Execution plan estimates Join hint spilling.

  • Hi,

    I've been troubleshooting a performance problem with a stored procedure where depending on the parameters the row count on two temporary tables can be very small (1 row) or very large (50,000).

    The stored procedure works nicely when the cached execution plan has estimated a large row count because it uses a hash match when joining the two temporary tables but when the cached execution plan has estimated a small row count it uses a nested loop.

    To ensure consistent performance I've used a Join hint to ensure the execution plan uses a Hash match which works but in some instances this appears to cause spilling to the disk because the row count and memory grant are not big enough. The joins that suffer are speicifcally the two temporary table joins.

    Are row counts and memory grants cached or re-calculated per execution? 

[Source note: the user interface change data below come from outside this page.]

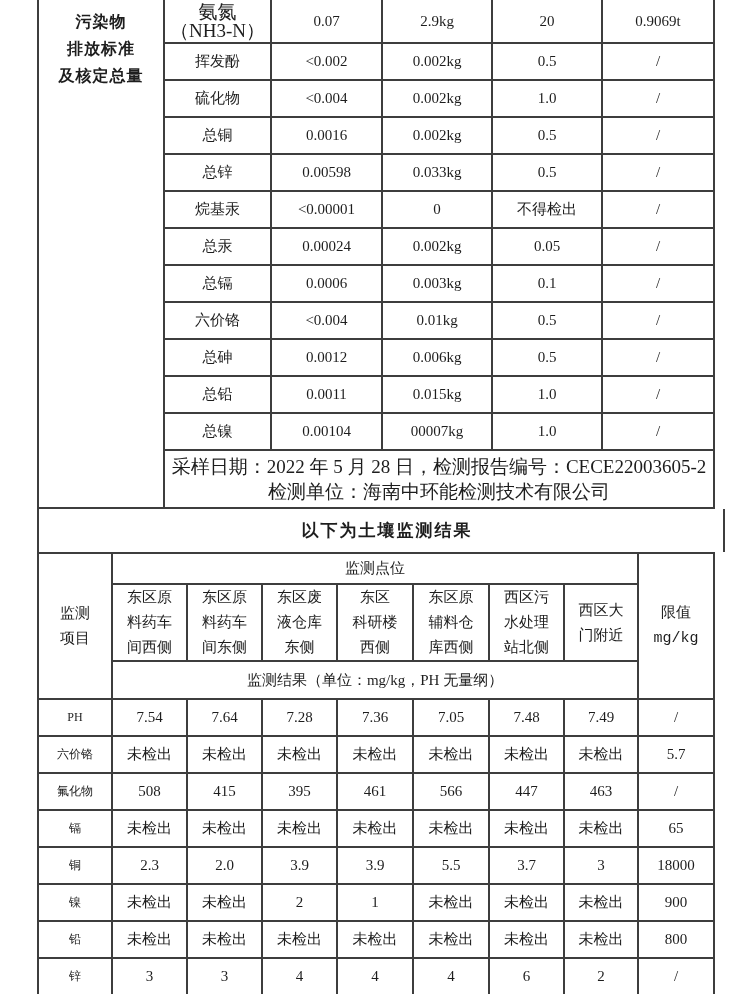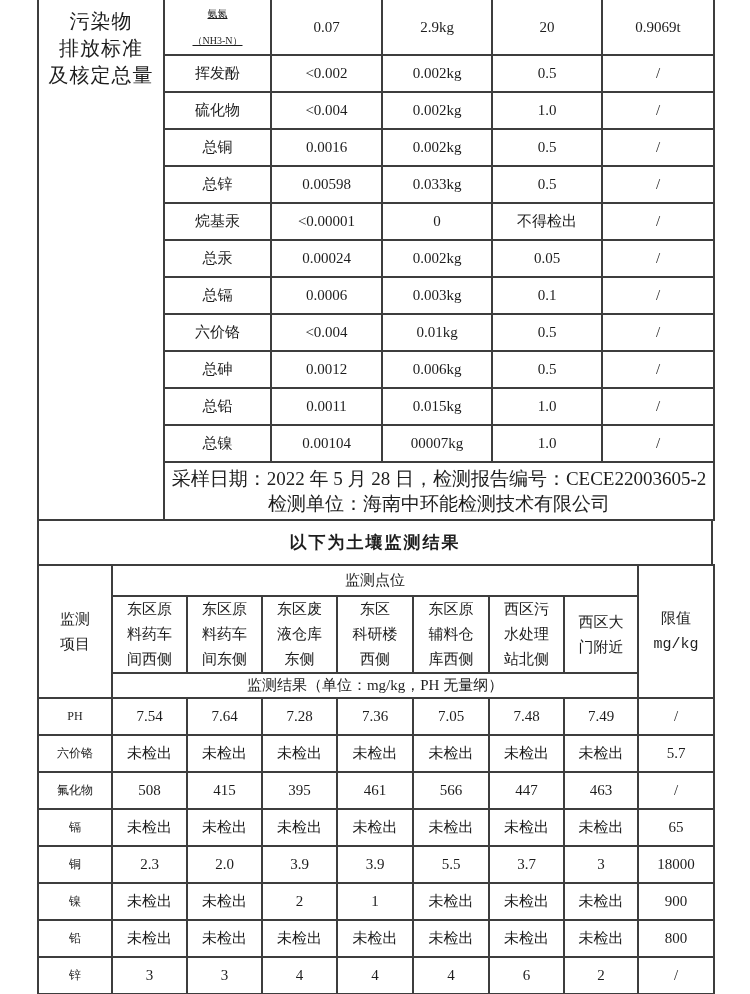"污染物" td.rowhdr { font-size: 20px -> 16px; font-weight: normal -> bold }
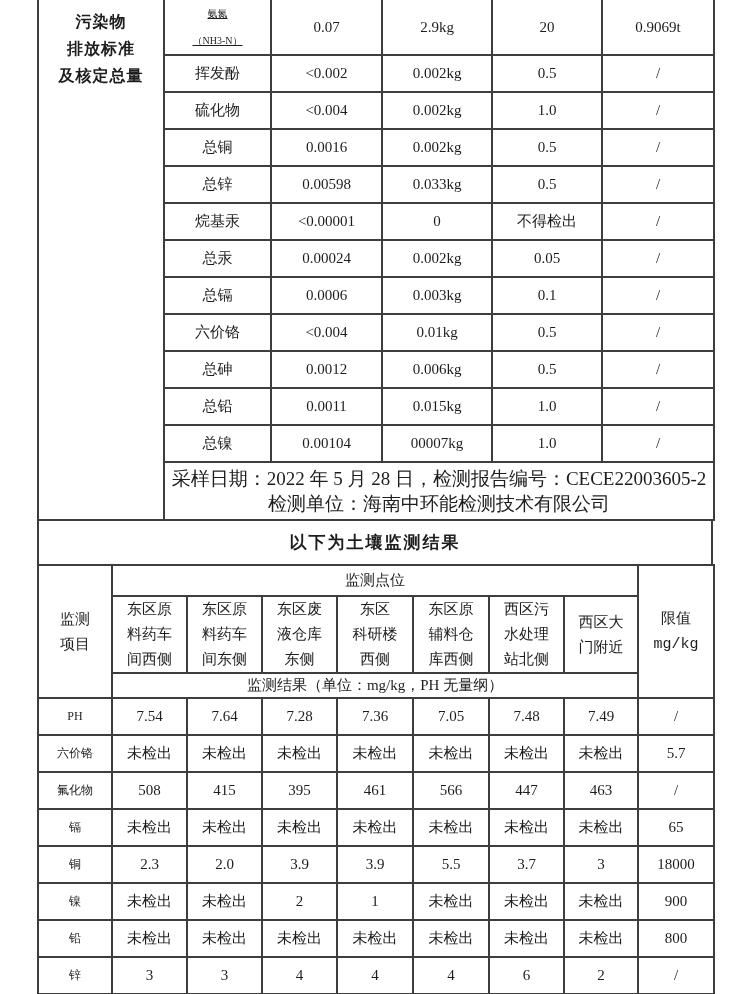"氨氮" td.two-line { font-size: 10px -> 19px; line-height: 27px -> 19px; text-decoration: underline -> none }
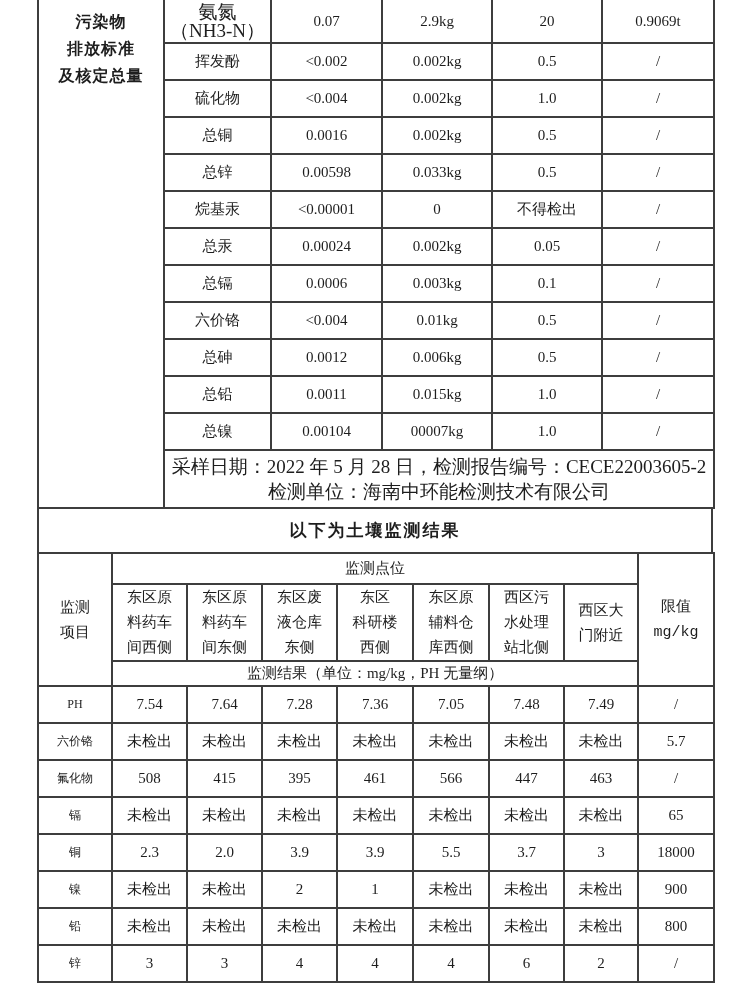"以下为土壤监测结果" .band { padding-left: none -> 12px }
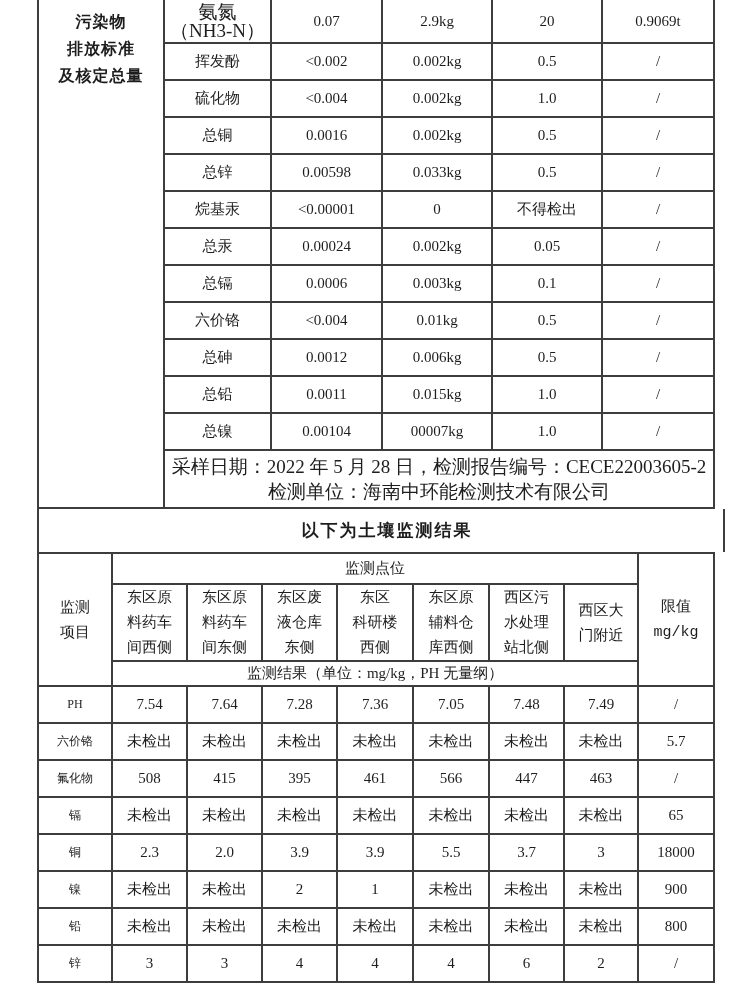"监测结果（单位：mg/kg，PH 无量纲）" table.soil tr.hr3 { height: 25px -> 38px }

    If the row counts/memory grant is cached with the execution plan, and the first execution produces the low row count and the second execution produces a large row count we see spilling to disk.

    Thanks,

  • Given that memory grants are based on row counts, and row counts are assessed to actually build the execution plan itself, it's pretty safe to assume these are cached.

    It sounds to me like a potential issue with table statistics - are there multiple actions being performed on the temporary table within the procedure? This could cause statistics to be out of date if so, leading to your bad row estimates. You could look at forcing a statistics update on those tables prior to the actual workload? You would need to have a look at those table statistics involved to understand if this is the case or not.

  • george.p - Friday, January 27, 2017 8:59 AM

    Given that memory grants are based on row counts, and row counts are assessed to actually build the execution plan itself, it's pretty safe to assume these are cached.

    It sounds to me like a potential issue with table statistics - are there multiple actions being performed on the temporary table within the procedure? This could cause statistics to be out of date if so, leading to your bad row estimates. You could look at forcing a statistics update on those tables prior to the actual workload? You would need to have a look at those table statistics involved to understand if this is the case or not.

    My thoughts exactly. 

    The temporary tables are created and filled, no further modifications or multiple actions being performed so I'm happy that its not the statistics.

    It is only one specific combination of parameters the temp tables have 1 row each, which was cached and subsequent queries with different combinations performed badly.

    Not sure there is anything I could do to avoid the spilling to disk?

  • If the parameter can be linked back to the statistics, it's still going to be related to the row count.

    I'm assuming in an ideal scenario you want correct row counts for both tables? I'd be interested in understanding how the parameters impact the data coming out of those tables, and then having a look at what (I assume are) automatically generated statistics are being used. It might be that some manually created statistics will do a better job?

  • Please will you post the query and execution plan(s)?  How about eliminating the temp tables and working directly from the source tables?  Not always possible and/or desirable, but worth considering.

    John

  • @george.p - On review, the parameters don't affect the queries used to fill the temporary tables. The parameters are used in a where clause on the final query that pulls the result sets together to filter the results. The where clause is unrelated to the fields in the temporary tables. It is the joins that filter the row count from the temporary tables.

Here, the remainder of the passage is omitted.